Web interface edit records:
■ ■ ■ ■
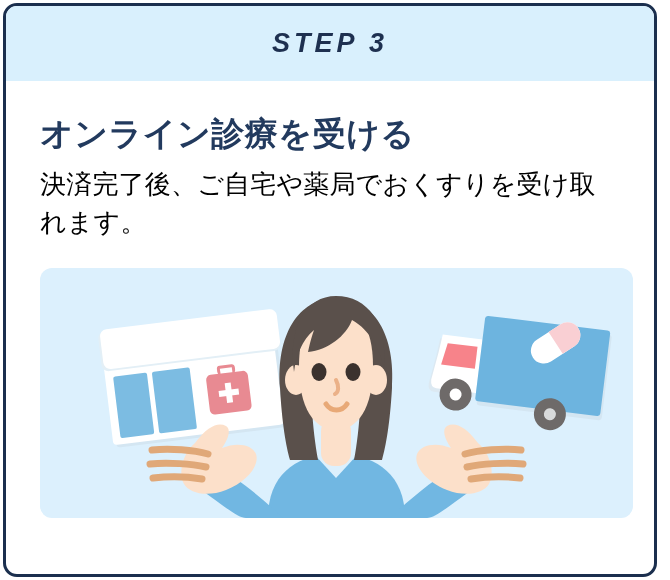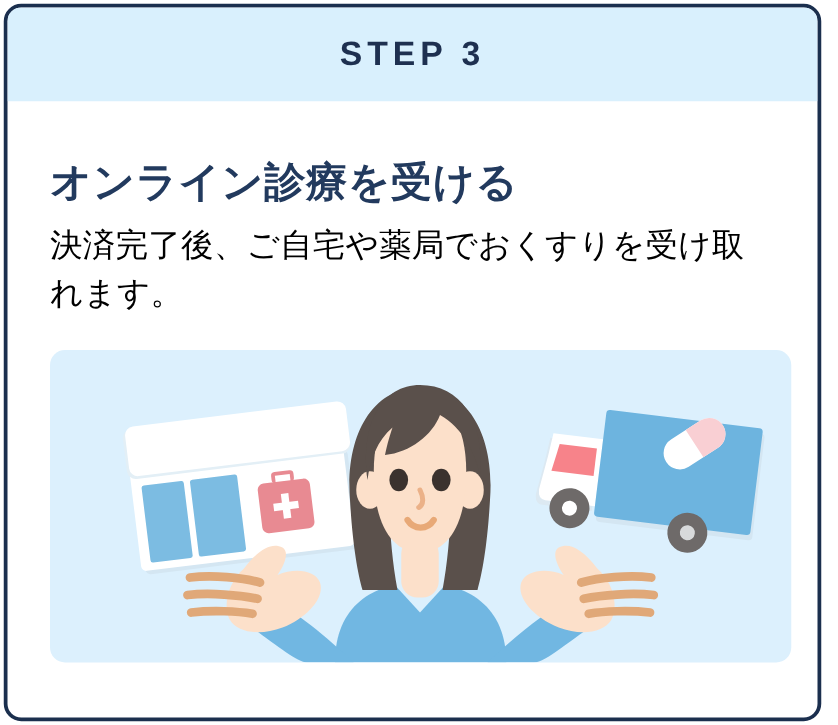--- a/index.html
+++ b/index.html
@@ -40,6 +40,7 @@
     font-weight: bold;
     letter-spacing: 4px;
     line-height: 1;
+    font-style: italic;
   }
 
   .card-body {

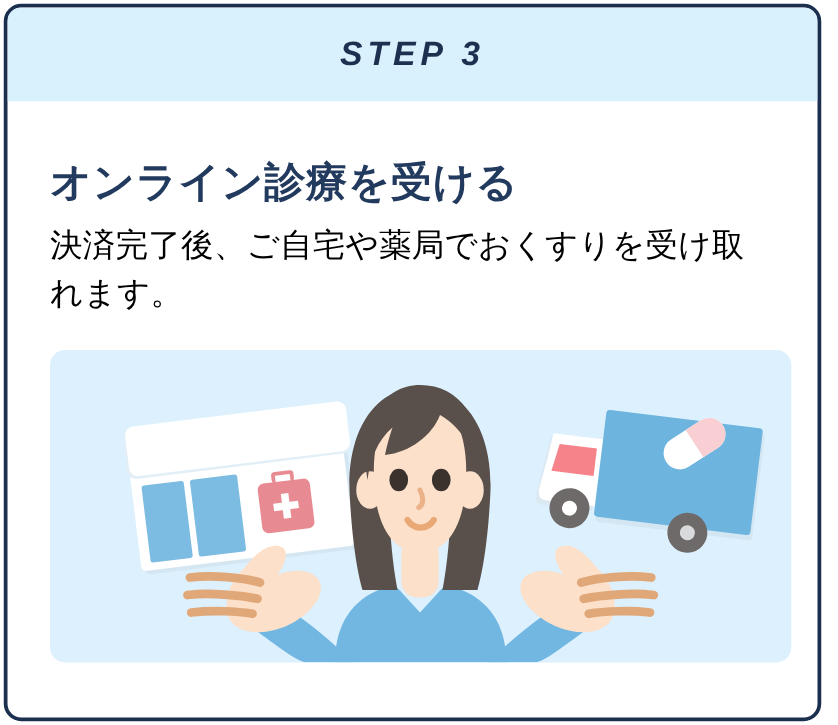--- a/index.html
+++ b/index.html
@@ -44,7 +44,7 @@
   }
 
   .card-body {
-    padding: 12px 34px;
+    padding: 0 34px;
   }
 
   .headline {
■ ■ ■ ■
Your objective:
Each record above should be retyped exactly, with no pictures carried over.

Exercise response:
--- a/index.html
+++ b/index.html
@@ -40,6 +40,7 @@
     font-weight: bold;
     letter-spacing: 4px;
     line-height: 1;
+    font-style: italic;
   }
 
   .card-body {

--- a/index.html
+++ b/index.html
@@ -44,7 +44,7 @@
   }
 
   .card-body {
-    padding: 12px 34px;
+    padding: 0 34px;
   }
 
   .headline {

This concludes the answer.